Он вынул из карманчика свои швейцарские, живо почувствовав в руке металлическое цоканье их механизма. На циферблате зеленоватым светом ярко горели все цифры и стрелки, отмерившие уже без малого два часа ночи.

– Мой барахло, – согласился Муратов. – У Рубцова взял. Артподготовка был, Рубцов смотрел: стоят. Говорит: бери, Муратов, мне будет не надо. В атаке пуля попал под каску.

– Да?

Смысл этих обычно сказанных слов недобрым предчувствием уколол сознание, комбат поежился, но с видимым усилием превозмог себя и почти бодро заметил:

– Глупости! Простое совпадение – не больше.

Про себя он подумал, что сколько уже погибло в батальоне и с часами, которые не останавливались, и без часов вообще, и с плохим предчувствием, и с самым наилучшим. Однако не успел он сколько-нибудь убедительно успокоить мнительного ротного, как поблизости, возле белевшего пятна свеженарытой земли, заметил знакомую сутуловатую фигуру в коротком полушубке. Это был командир девятой Кизевич. Он также узнал комбата и, повернувшись к нему, подождал, пока тот подойдет ближе.

– Уж не в пять ли атака? – спросил он хрипловато-ироническим басом.

– Атака в свое время, – сухо сказал комбат, подходя. – Как вы обеспечили фланг?

– Фланг? – переспросил Кизевич и переступил возле бруствера. Можно было подумать, что он только сейчас вспомнил об этом своем фланге, который был для его роты открыт на весь белый свет, и не знал, как ответить.

– Ну да, фланг, – подтвердил комбат и терпеливо ждал полминуты, привычный уже к мешковатой неторопливости комроты-девять.

– Загнул два взвода, и роют.

– А пополнение?

– И пополнение роет. А что ж ему – спать?

– Пополнению дайте отдохнуть. Пусть старики поработают.

Кизевич умолк, и Волошин подумал, что вообще, если иметь в виду завтрашнюю задачу, то копать отсечную позицию на фланге, может, и не было надобности. Но пусть. Может так случиться, что понадобится и отсечная, тем более что и Кизевич тоже не забыл о ней.

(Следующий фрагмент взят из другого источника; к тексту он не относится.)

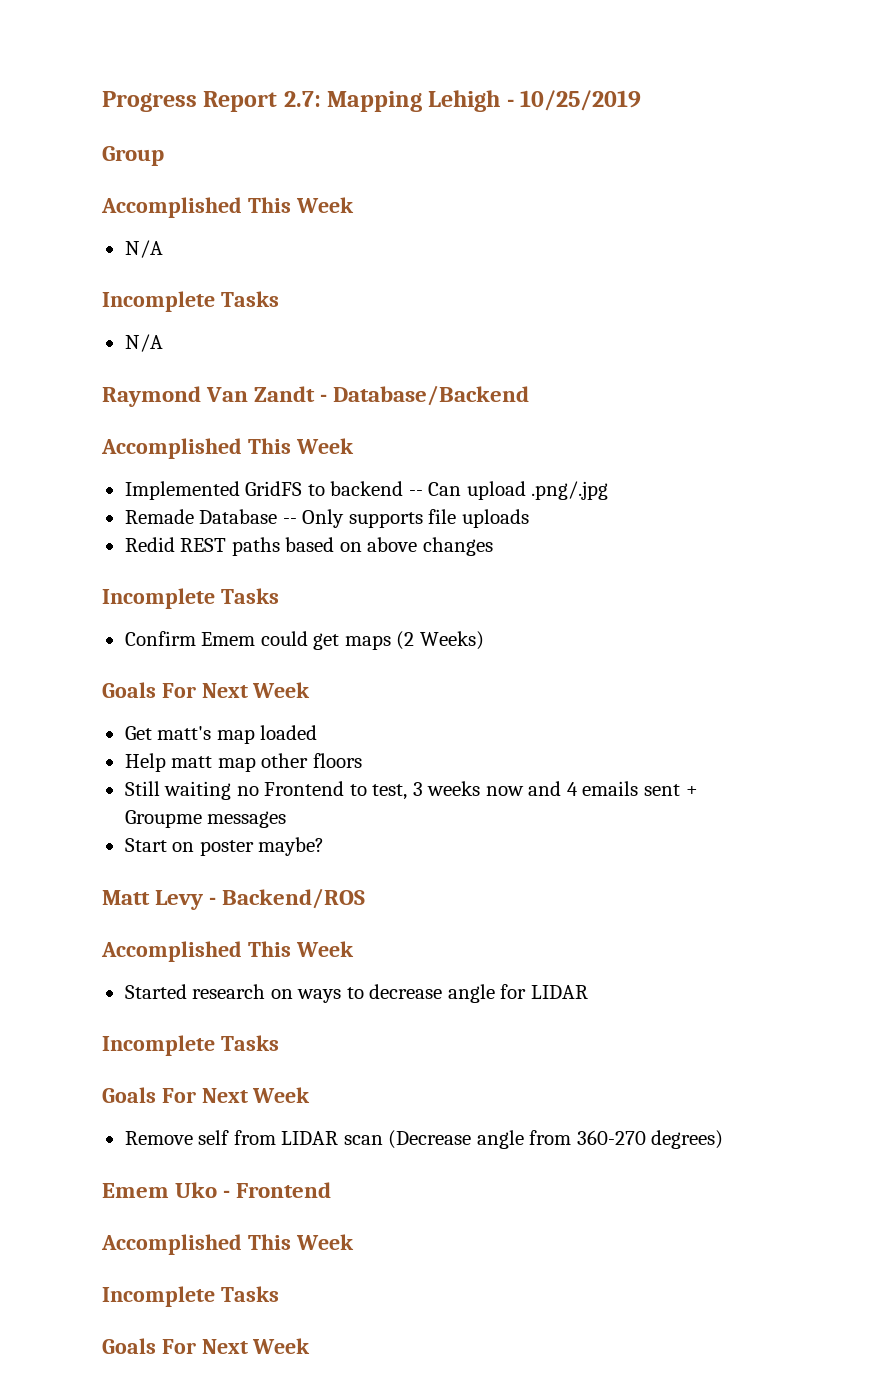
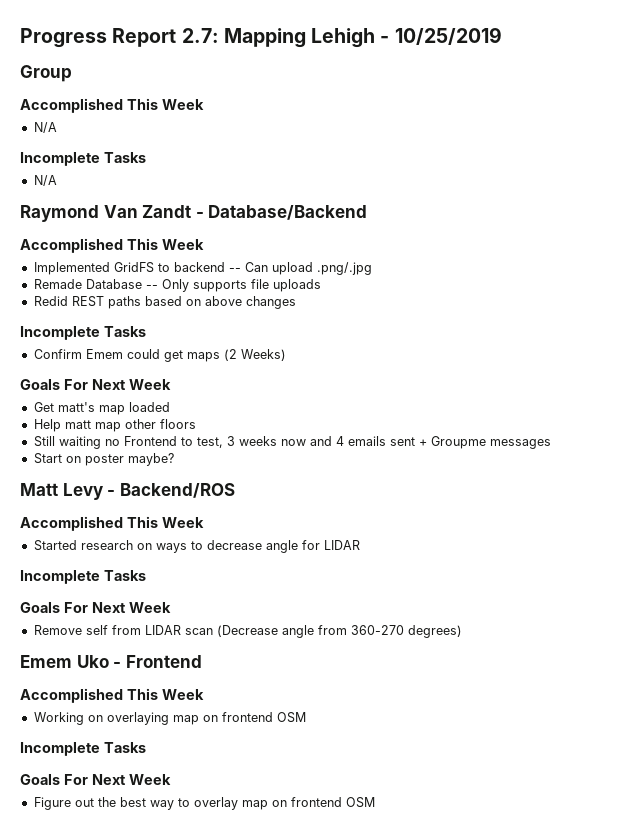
[102,1286,279,1307] [102,1338,311,1354] // Incomplete Tasks // Goals For Next Week -> [33,712,306,725] [20,742,146,756] [20,774,171,785] [33,797,375,810] // Working on overlaying map on frontend OSM // Incomplete Tasks // Goals For Next Week // Figure out the best way to overlay map on frontend OSM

– Возьмете для усиления взвод ДШК.

– Это всегда пожалуйста, – добродушно согласился Кизевич.

– И смотрите мне фланг. Атака само собой. А фланг – ваша особая задача.

– Будет исполнено, – все с той же иронической легкостью заверил Кизевич.

Что-то заподозрив в поведении своего комроты, комбат сделал шаг вперед и едва не впритык стал перед ним. Кизевич, блаженно усмехаясь в темноте, даже не шагнул в сторону.

– Что, опять? – недобро спросил Волошин.

– Наркомовские, товарищ комбат. Ей-богу, не больше.

– Кажется, вы у меня дождетесь, – после паузы тихо сказал комбат. Кизевич попытался обидеться:

– Ну, скажете тоже! Что я, маленький? На холоде ведь, для сугревки.

Это объяснение он слышал уже не впервые, как не впервые предупреждал Кизевича, который в общем был неплохим командиром роты, если бы не эта, иногда чрезмерная, склонность к «наркомовским».

Кто-то в темноте швырял через бруствер землю, которой раза два осыпало сапоги комбата. Сзади, дожидаясь чего-то, стоял молчаливый сегодня лейтенант Муратов, и рядом лениво переминался с ноги на ногу явно удовлетворенный своим хмельноватым сочувствием старший лейтенант Кизевич. Волошина тихо раздражало это его хмельное благодушие; столько трудного ждало батальон завтра, а у этого, смотри ты, какая успокоенность.

– Вот что, – сказал он, подумав. – Возьмите один ДШК. Второй пойдет в роту Самохина.

Кизевич обиженно насторожился:

– Ну, это уже... Товарищ капитан, у меня же фланг. Сами же говорили...

– Вот одним пулеметом и обеспечите фланг, – несговорчиво отрезал комбат и повернулся к тыловому пригорку. – Где Ярощук? Вроде бы где-то тут был?